» WHAT NEEDS TO BE DONE: In the records below, count every line that contains the word "normal" and report only the total.
[Opening DATA TO PROCESS section]
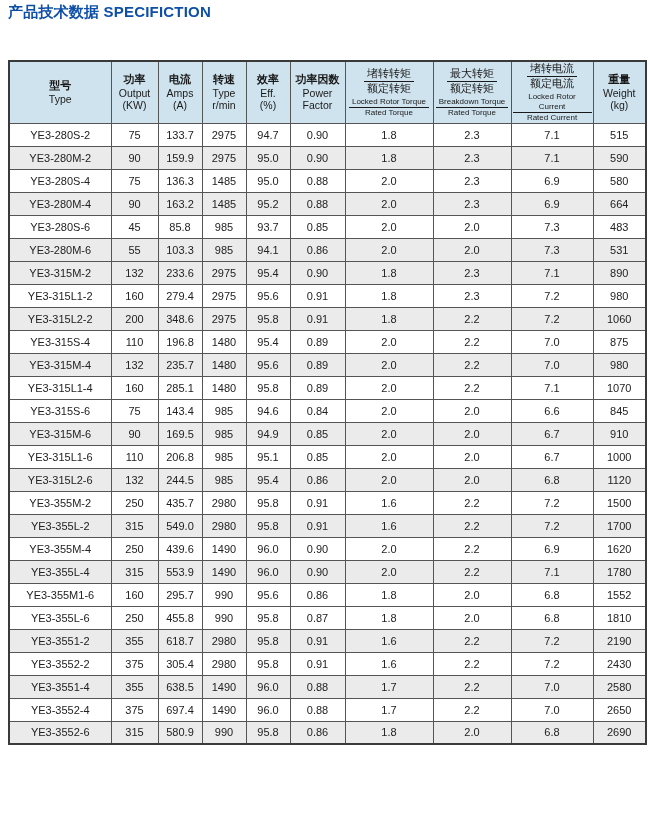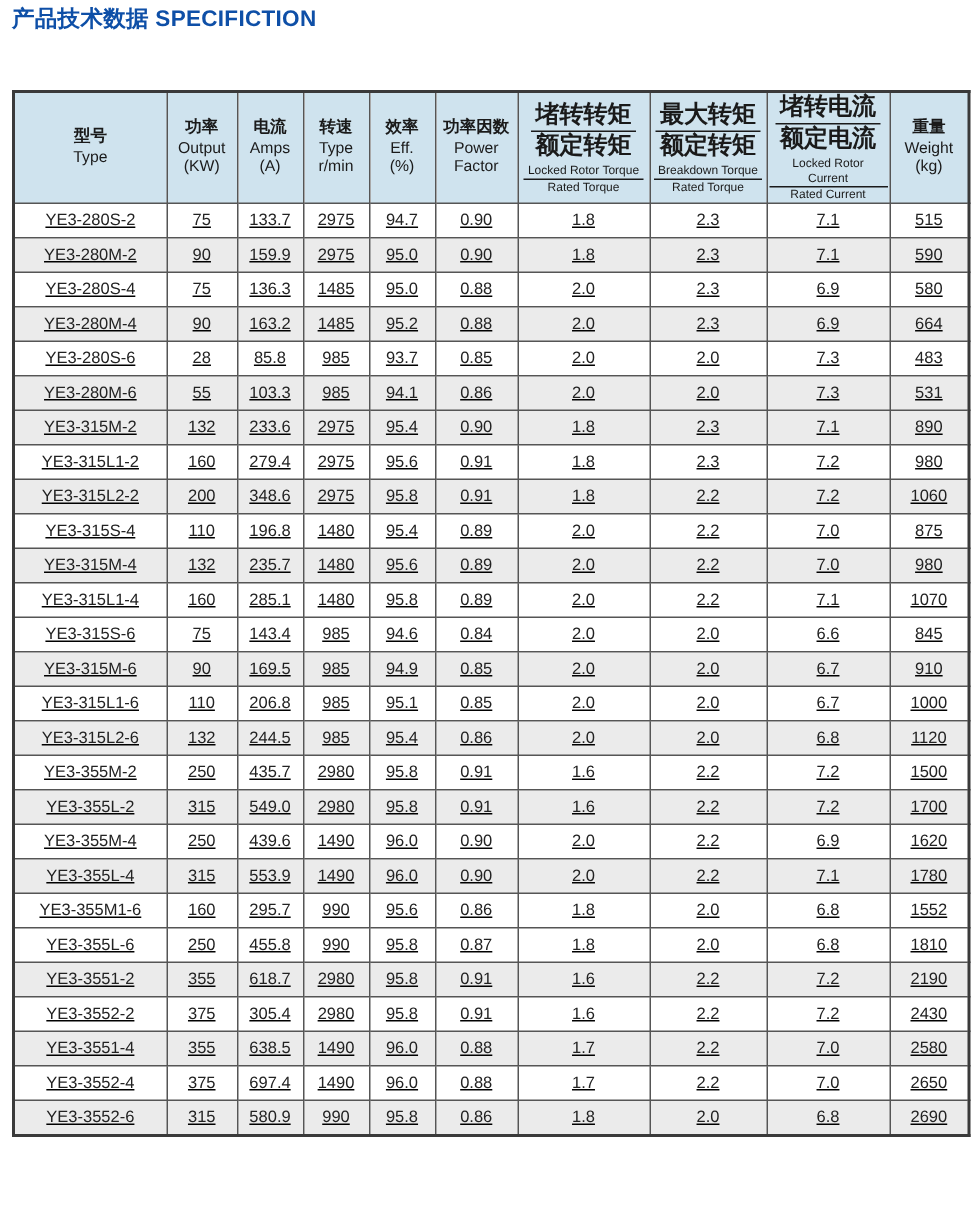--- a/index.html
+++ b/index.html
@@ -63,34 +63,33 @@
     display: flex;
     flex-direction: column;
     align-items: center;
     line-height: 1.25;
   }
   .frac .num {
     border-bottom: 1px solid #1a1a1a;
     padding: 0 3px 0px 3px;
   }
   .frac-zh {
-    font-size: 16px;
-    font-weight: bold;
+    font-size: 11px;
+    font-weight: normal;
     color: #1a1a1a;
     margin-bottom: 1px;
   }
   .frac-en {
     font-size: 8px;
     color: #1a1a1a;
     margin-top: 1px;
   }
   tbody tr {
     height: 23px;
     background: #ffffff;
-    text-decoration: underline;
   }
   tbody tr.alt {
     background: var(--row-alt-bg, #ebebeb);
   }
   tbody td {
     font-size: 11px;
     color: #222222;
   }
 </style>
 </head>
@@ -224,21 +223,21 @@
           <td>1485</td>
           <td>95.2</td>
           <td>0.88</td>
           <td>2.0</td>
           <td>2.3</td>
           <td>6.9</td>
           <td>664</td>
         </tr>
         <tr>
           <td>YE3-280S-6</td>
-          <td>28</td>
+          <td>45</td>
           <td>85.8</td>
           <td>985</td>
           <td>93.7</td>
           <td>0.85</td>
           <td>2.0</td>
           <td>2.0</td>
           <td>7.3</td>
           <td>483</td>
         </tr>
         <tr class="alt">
[Closing DATA TO PROCESS section]
[Opening DATA TO PROCESS section]
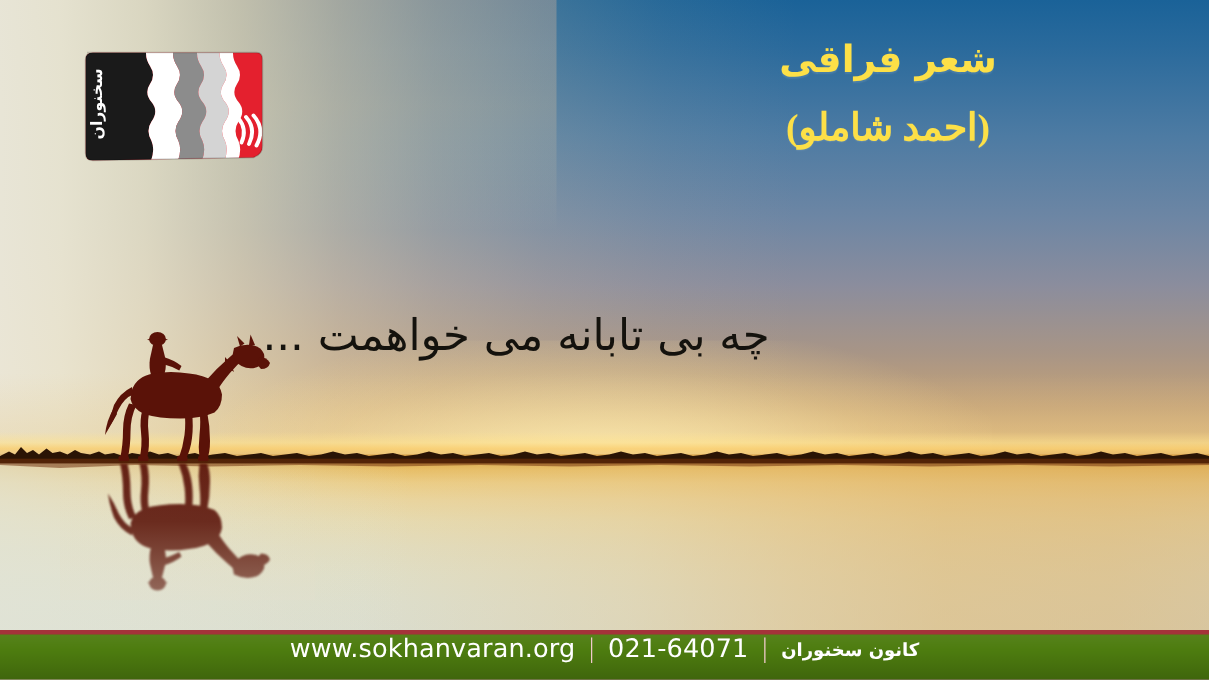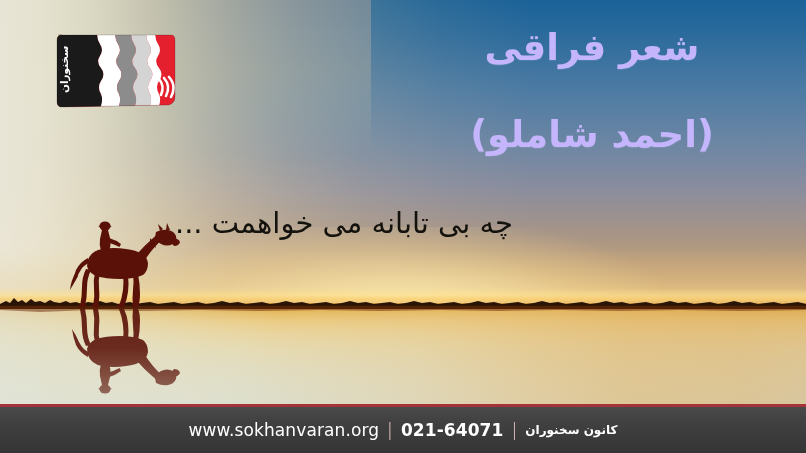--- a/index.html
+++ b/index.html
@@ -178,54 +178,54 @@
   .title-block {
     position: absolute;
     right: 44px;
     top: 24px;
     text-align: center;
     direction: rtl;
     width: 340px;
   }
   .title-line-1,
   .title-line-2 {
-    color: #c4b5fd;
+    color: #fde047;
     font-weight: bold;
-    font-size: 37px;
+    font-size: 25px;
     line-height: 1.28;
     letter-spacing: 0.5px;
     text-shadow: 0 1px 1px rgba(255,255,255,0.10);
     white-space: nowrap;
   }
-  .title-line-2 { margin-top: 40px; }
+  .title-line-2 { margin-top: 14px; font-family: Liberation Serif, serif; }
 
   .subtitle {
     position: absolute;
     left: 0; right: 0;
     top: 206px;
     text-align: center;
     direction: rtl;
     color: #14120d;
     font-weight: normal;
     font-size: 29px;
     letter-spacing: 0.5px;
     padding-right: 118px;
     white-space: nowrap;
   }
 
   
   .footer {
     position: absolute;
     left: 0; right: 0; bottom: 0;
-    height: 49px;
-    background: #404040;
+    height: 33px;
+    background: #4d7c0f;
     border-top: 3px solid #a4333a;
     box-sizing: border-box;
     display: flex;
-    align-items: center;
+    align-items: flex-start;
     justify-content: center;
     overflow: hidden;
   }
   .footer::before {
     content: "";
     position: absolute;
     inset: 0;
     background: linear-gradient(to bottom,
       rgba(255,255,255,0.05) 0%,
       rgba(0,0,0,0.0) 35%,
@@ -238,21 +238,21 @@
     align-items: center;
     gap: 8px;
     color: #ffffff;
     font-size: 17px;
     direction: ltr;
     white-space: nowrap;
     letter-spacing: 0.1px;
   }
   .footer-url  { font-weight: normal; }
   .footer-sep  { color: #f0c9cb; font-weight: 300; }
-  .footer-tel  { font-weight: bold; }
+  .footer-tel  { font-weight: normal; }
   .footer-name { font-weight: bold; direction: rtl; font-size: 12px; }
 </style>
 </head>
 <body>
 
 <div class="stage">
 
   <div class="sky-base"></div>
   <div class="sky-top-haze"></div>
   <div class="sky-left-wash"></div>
[Closing DATA TO PROCESS section]
» RESULT FOR THIS TASK: 4